[Before-and-after change data]
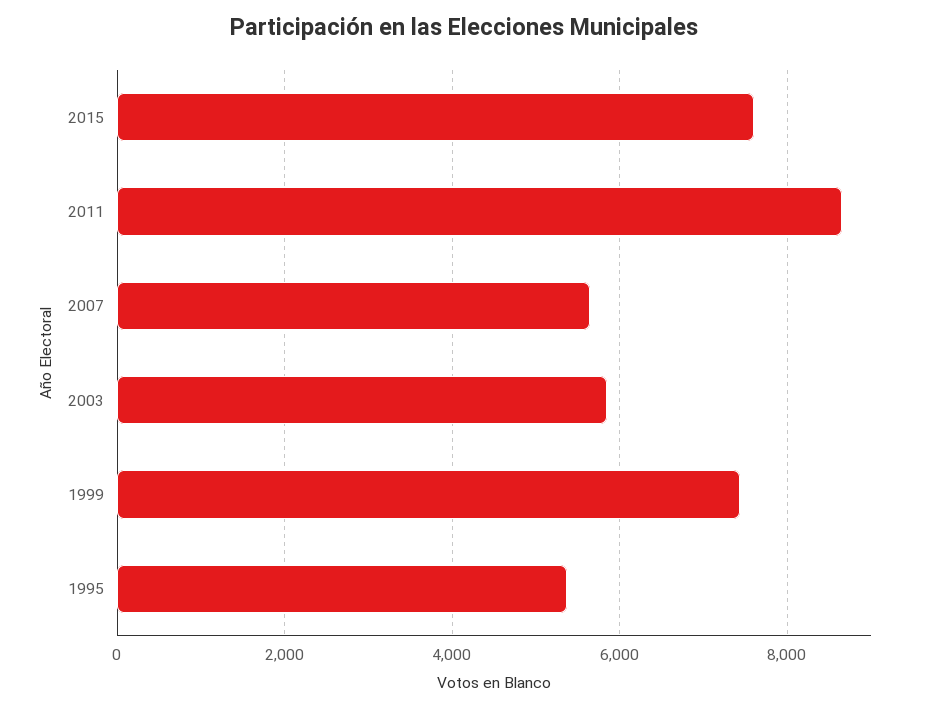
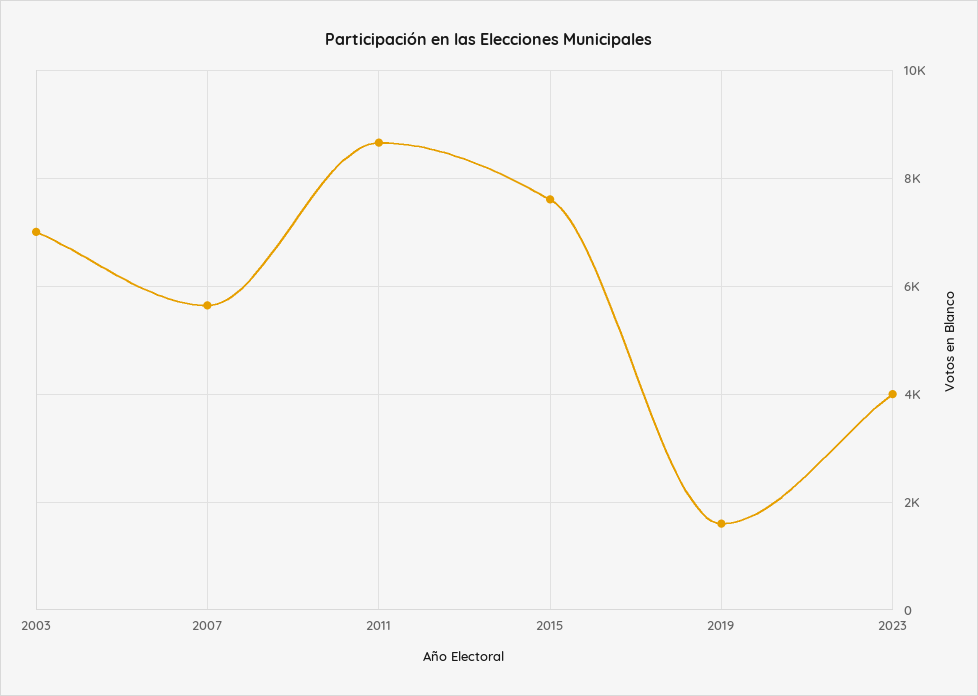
2003: 5800 -> 7000
1999: 7400 -> none
1995: 5400 -> none
2019: none -> 1600
2023: none -> 4000

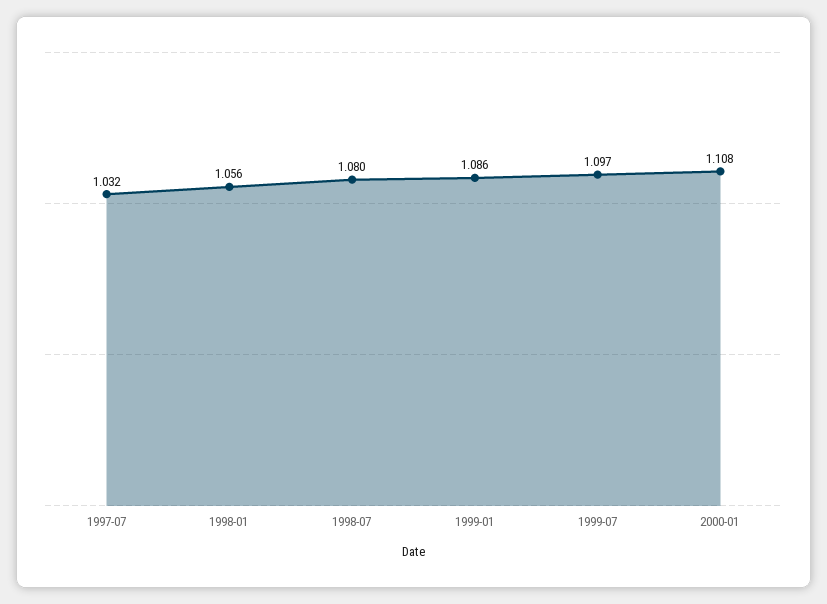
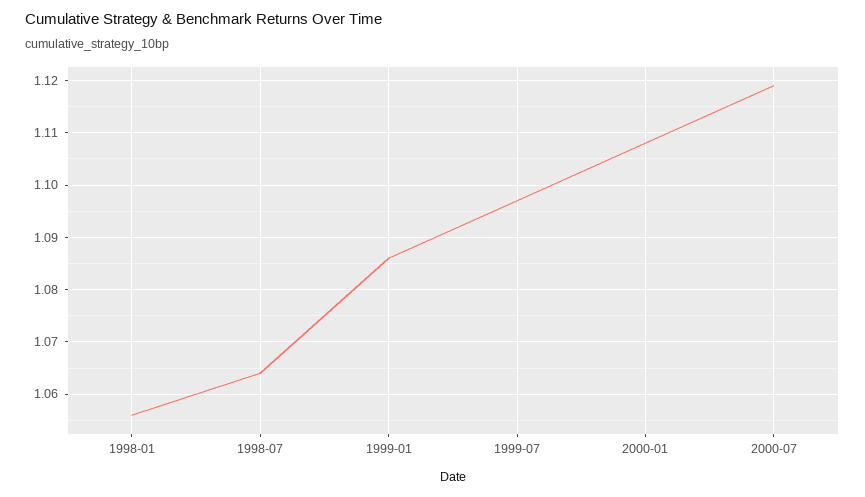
1997-07: 1.032 -> none
1998-07: 1.08 -> 1.065
2000-07: none -> 1.12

[Work instruction]
Only the count belongs in your answer, so please work out how many lines of the data contain "none".

[Task response]
6